Task to carry out. Please make an exact copy of the listing, without the pictures.

[[ Input material, beginning ]]

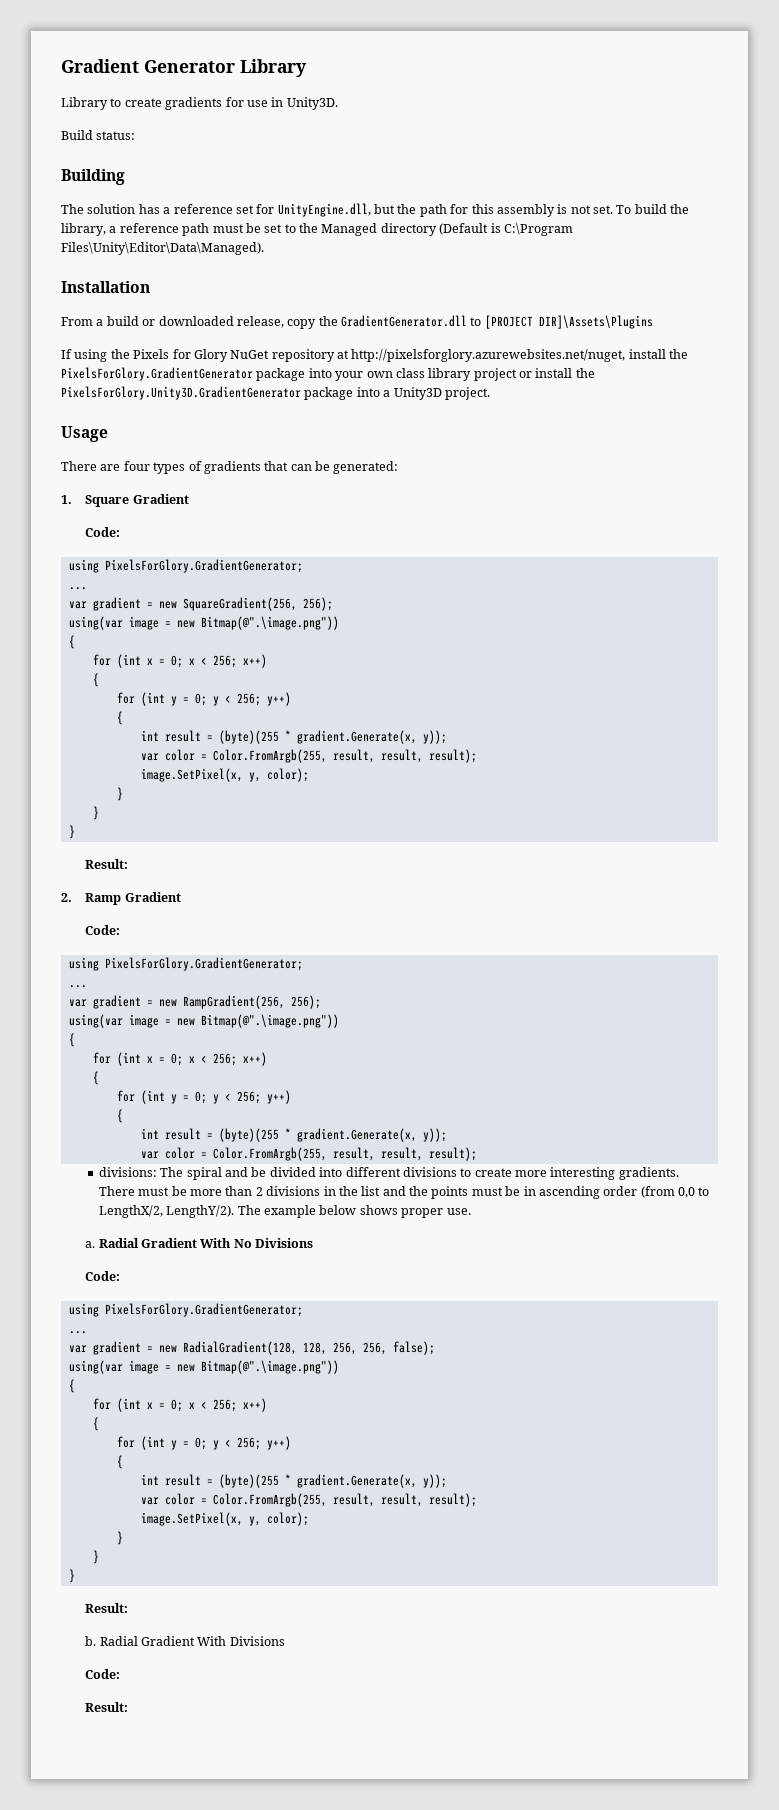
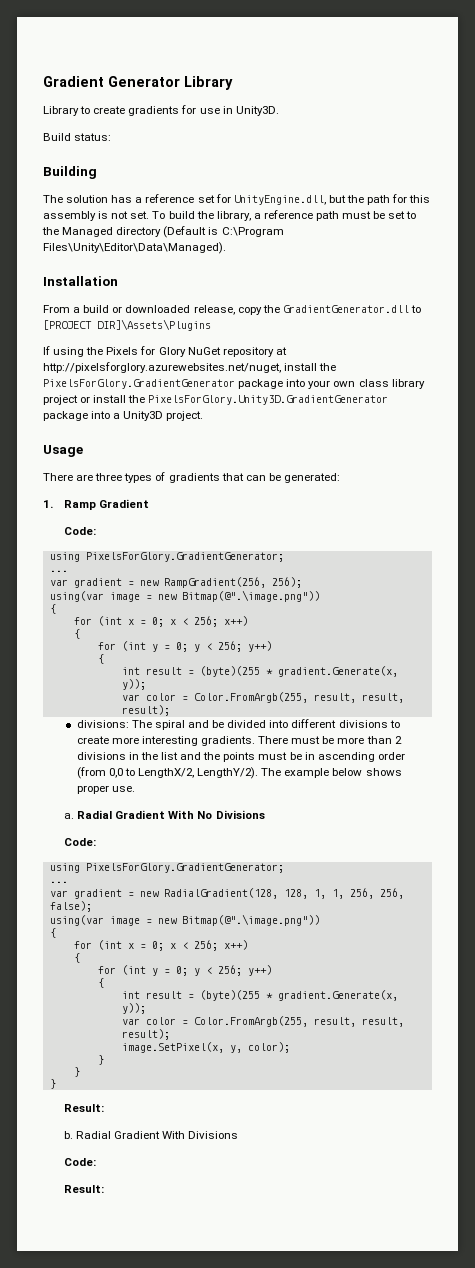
- There are four types of gradients that can be generated:
+ There are three types of gradients that can be generated:
- 1. Square Gradient
- Code:
- using PixelsForGlory.GradientGenerator;
- ...
- var gradient = new SquareGradient(256, 256);
- using(var image = new Bitmap(@".\image.png"))
- {
- for (int x = 0; x < 256; x++)
- {
- for (int y = 0; y < 256; y++)
- {
- int result = (byte)(255 * gradient.Generate(x, y));
- var color = Color.FromArgb(255, result, result, result);
- image.SetPixel(x, y, color);
- }
- }
- }
- Result:
- 2. Ramp Gradient
+ 1. Ramp Gradient
- var gradient = new RadialGradient(128, 128, 256, 256, false);
+ var gradient = new RadialGradient(128, 128, 1, 1, 256, 256, false);

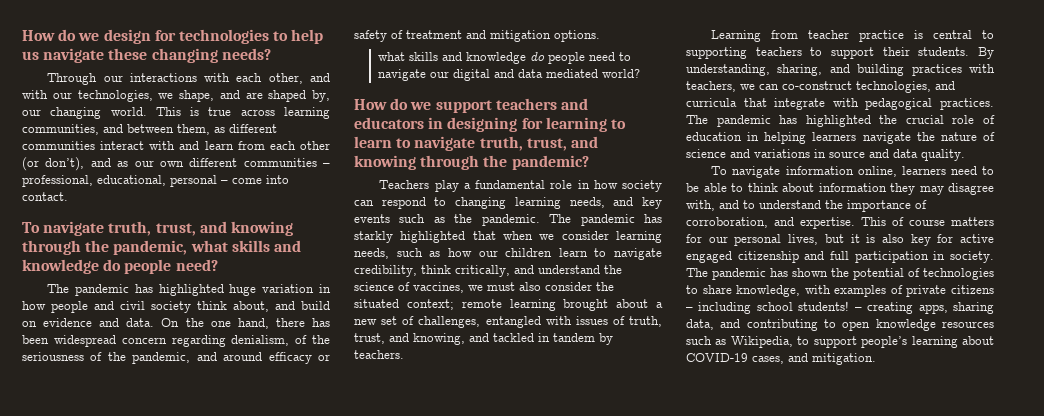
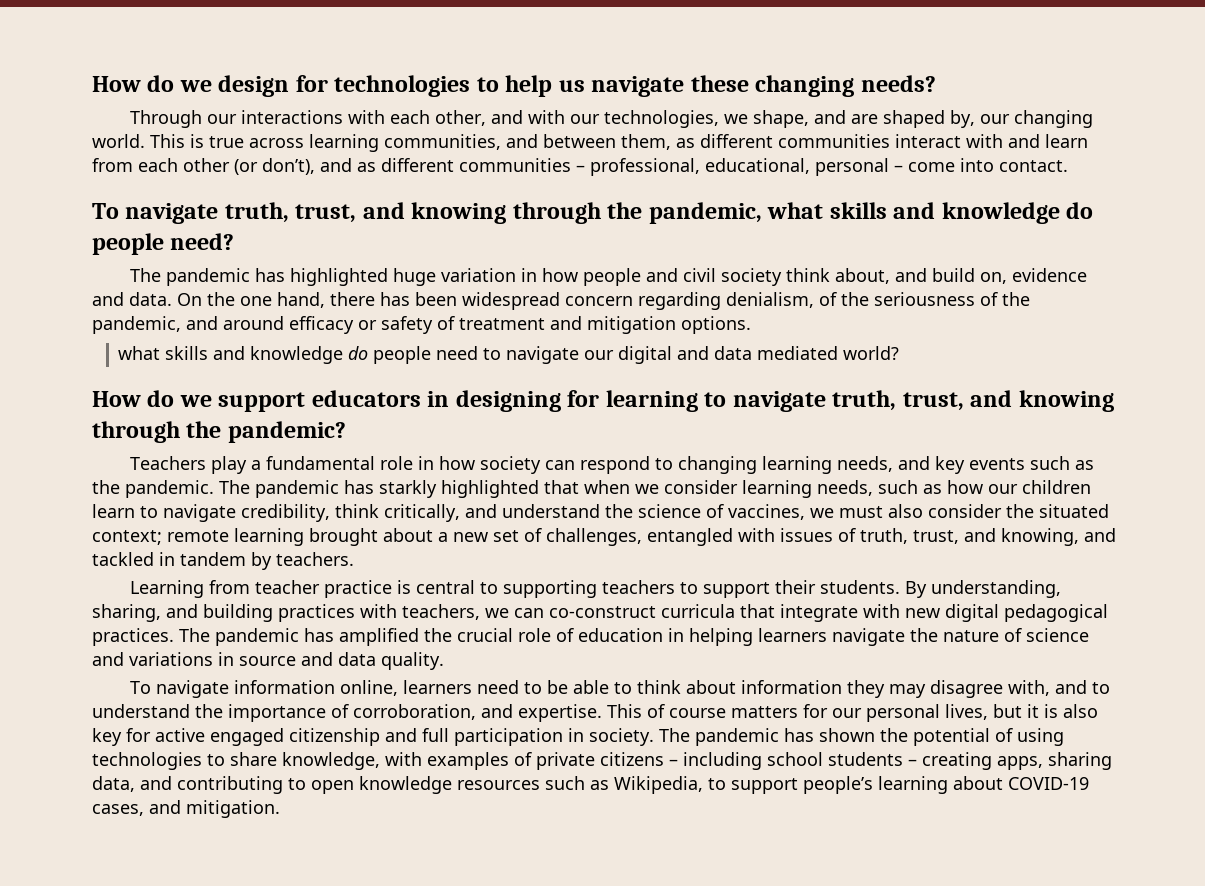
- This is true across learning communities, and between them, as different communities interact with and learn from each other (or don’t), and as our own different communities – professional, educational, personal – come into contact.
+ This is true across learning communities, and between them, as different communities interact with and learn from each other (or don’t), and as different communities – professional, educational, personal – come into contact.
- The pandemic has highlighted huge variation in how people and civil society think about, and build on evidence and data.
+ The pandemic has highlighted huge variation in how people and civil society think about, and build on, evidence and data.
- How do we support teachers and educators in designing for learning to learn to navigate truth, trust, and knowing through the pandemic?
+ How do we support educators in designing for learning to navigate truth, trust, and knowing through the pandemic?
- By understanding, sharing, and building practices with teachers, we can co-construct technologies, and curricula that integrate with pedagogical practices.
+ By understanding, sharing, and building practices with teachers, we can co-construct curricula that integrate with new digital pedagogical practices.
- The pandemic has highlighted the crucial role of education in helping learners navigate the nature of science and variations in source and data quality.
+ The pandemic has amplified the crucial role of education in helping learners navigate the nature of science and variations in source and data quality.
- The pandemic has shown the potential of technologies to share knowledge, with examples of private citizens – including school students! – creating apps, sharing data, and contributing to open knowledge resources such as Wikipedia, to support people’s learning about COVID-19 cases, and mitigation.
+ The pandemic has shown the potential of using technologies to share knowledge, with examples of private citizens – including school students – creating apps, sharing data, and contributing to open knowledge resources such as Wikipedia, to support people’s learning about COVID-19 cases, and mitigation.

[[ Input material, end ]]

Solution to the problem.
- There are four types of gradients that can be generated:
+ There are three types of gradients that can be generated:
- 1. Square Gradient
- Code:
- using PixelsForGlory.GradientGenerator;
- ...
- var gradient = new SquareGradient(256, 256);
- using(var image = new Bitmap(@".\image.png"))
- {
- for (int x = 0; x < 256; x++)
- {
- for (int y = 0; y < 256; y++)
- {
- int result = (byte)(255 * gradient.Generate(x, y));
- var color = Color.FromArgb(255, result, result, result);
- image.SetPixel(x, y, color);
- }
- }
- }
- Result:
- 2. Ramp Gradient
+ 1. Ramp Gradient
- var gradient = new RadialGradient(128, 128, 256, 256, false);
+ var gradient = new RadialGradient(128, 128, 1, 1, 256, 256, false);

- This is true across learning communities, and between them, as different communities interact with and learn from each other (or don’t), and as our own different communities – professional, educational, personal – come into contact.
+ This is true across learning communities, and between them, as different communities interact with and learn from each other (or don’t), and as different communities – professional, educational, personal – come into contact.
- The pandemic has highlighted huge variation in how people and civil society think about, and build on evidence and data.
+ The pandemic has highlighted huge variation in how people and civil society think about, and build on, evidence and data.
- How do we support teachers and educators in designing for learning to learn to navigate truth, trust, and knowing through the pandemic?
+ How do we support educators in designing for learning to navigate truth, trust, and knowing through the pandemic?
- By understanding, sharing, and building practices with teachers, we can co-construct technologies, and curricula that integrate with pedagogical practices.
+ By understanding, sharing, and building practices with teachers, we can co-construct curricula that integrate with new digital pedagogical practices.
- The pandemic has highlighted the crucial role of education in helping learners navigate the nature of science and variations in source and data quality.
+ The pandemic has amplified the crucial role of education in helping learners navigate the nature of science and variations in source and data quality.
- The pandemic has shown the potential of technologies to share knowledge, with examples of private citizens – including school students! – creating apps, sharing data, and contributing to open knowledge resources such as Wikipedia, to support people’s learning about COVID-19 cases, and mitigation.
+ The pandemic has shown the potential of using technologies to share knowledge, with examples of private citizens – including school students – creating apps, sharing data, and contributing to open knowledge resources such as Wikipedia, to support people’s learning about COVID-19 cases, and mitigation.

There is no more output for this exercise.